TASK -
Each line that has the string "font" must be copied from the records below.
** TASK MATERIAL follows **
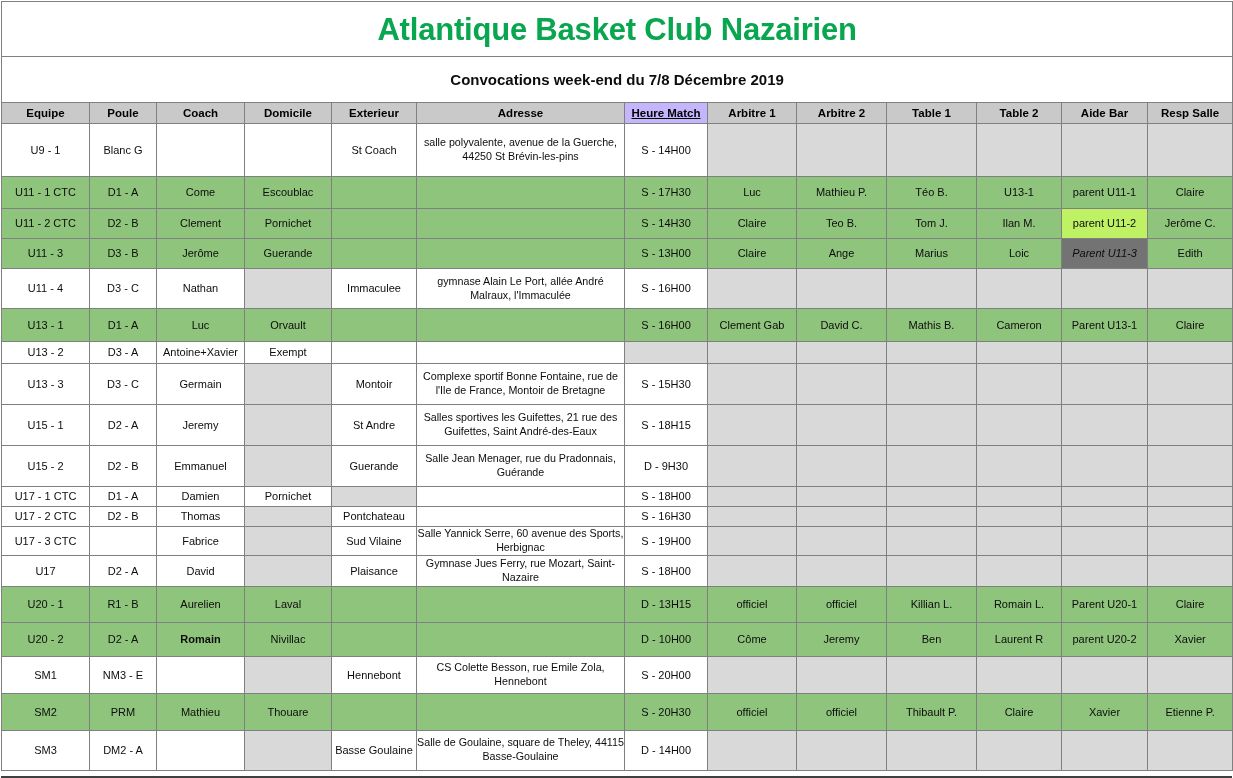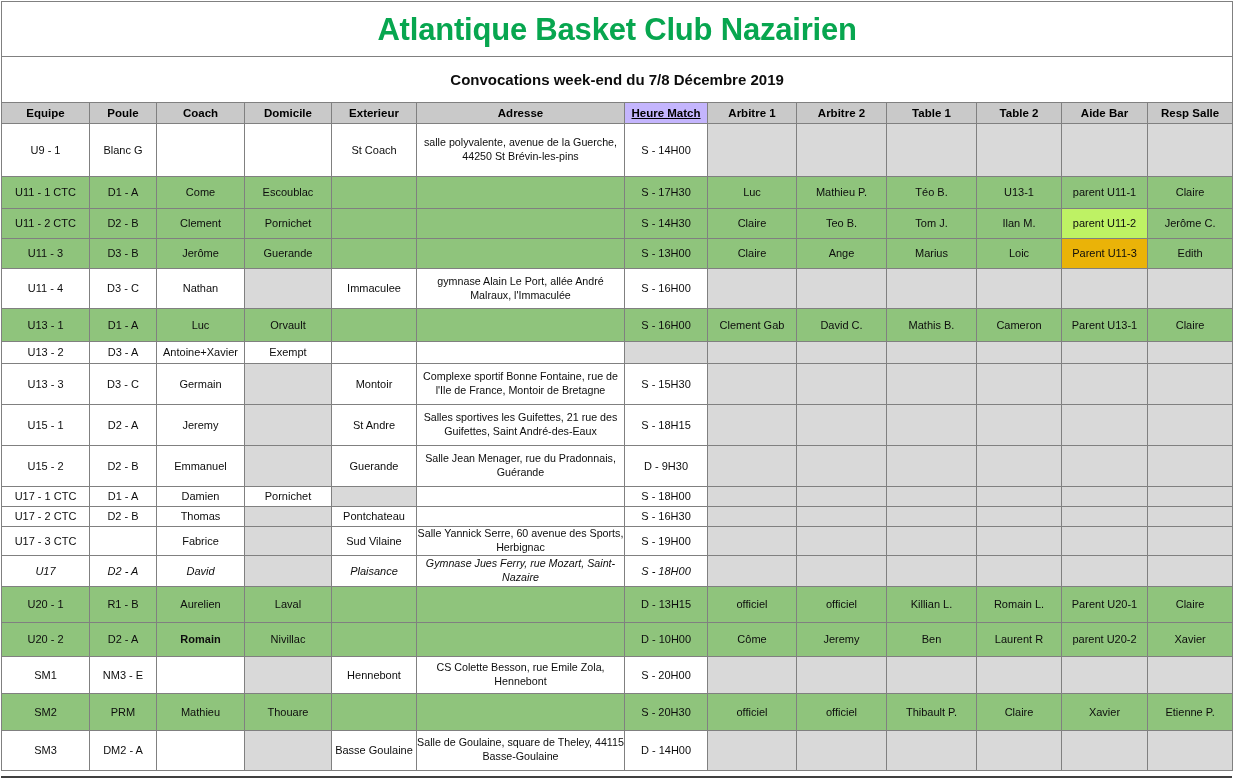--- a/index.html
+++ b/index.html
@@ -187,7 +187,7 @@
           <td class="cell" style="background: rgb(143, 196, 124);">Ange</td>
           <td class="cell" style="background: rgb(143, 196, 124);">Marius</td>
           <td class="cell" style="background: rgb(143, 196, 124);">Loic</td>
-          <td class="cell" style="background: #eab308;">Parent U11-3</td>
+          <td class="cell" style="background: #737373; font-style: italic;">Parent U11-3</td>
           <td class="cell" style="background: rgb(143, 196, 124);">Edith</td>
         </tr>
         <tr style="height: 40px;">

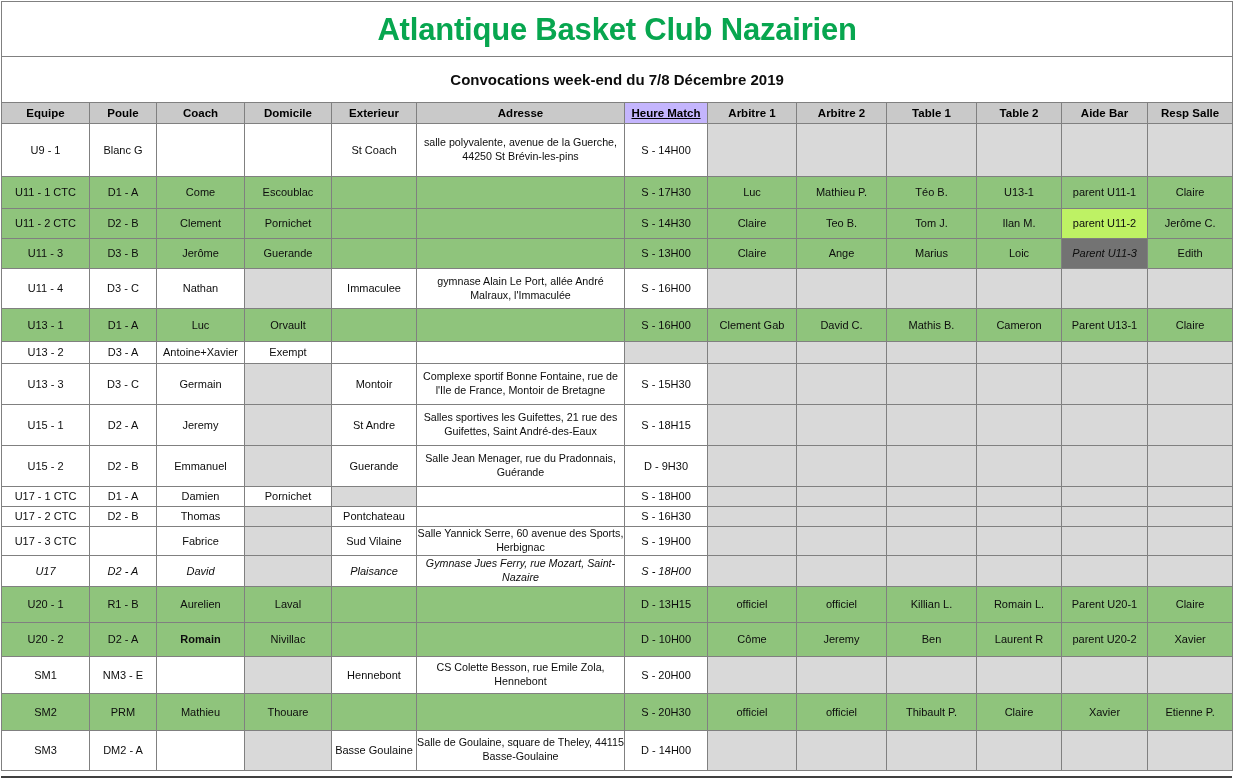--- a/index.html
+++ b/index.html
@@ -325,7 +325,7 @@
           <td class="cell grey" style="background: rgb(217, 217, 217);"></td>
           <td class="cell grey" style="background: rgb(217, 217, 217);"></td>
         </tr>
-        <tr style="height: 31px; font-style: italic;">
+        <tr style="height: 31px;">
           <td class="cell">U17</td>
           <td class="cell sep-left">D2 - A</td>
           <td class="cell">David</td>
** End of TASK MATERIAL **
SOLUTION TO THE EXERCISE -
+          <td class="cell" style="background: #737373; font-style: italic;">Parent U11-3</td>
-        <tr style="height: 31px; font-style: italic;">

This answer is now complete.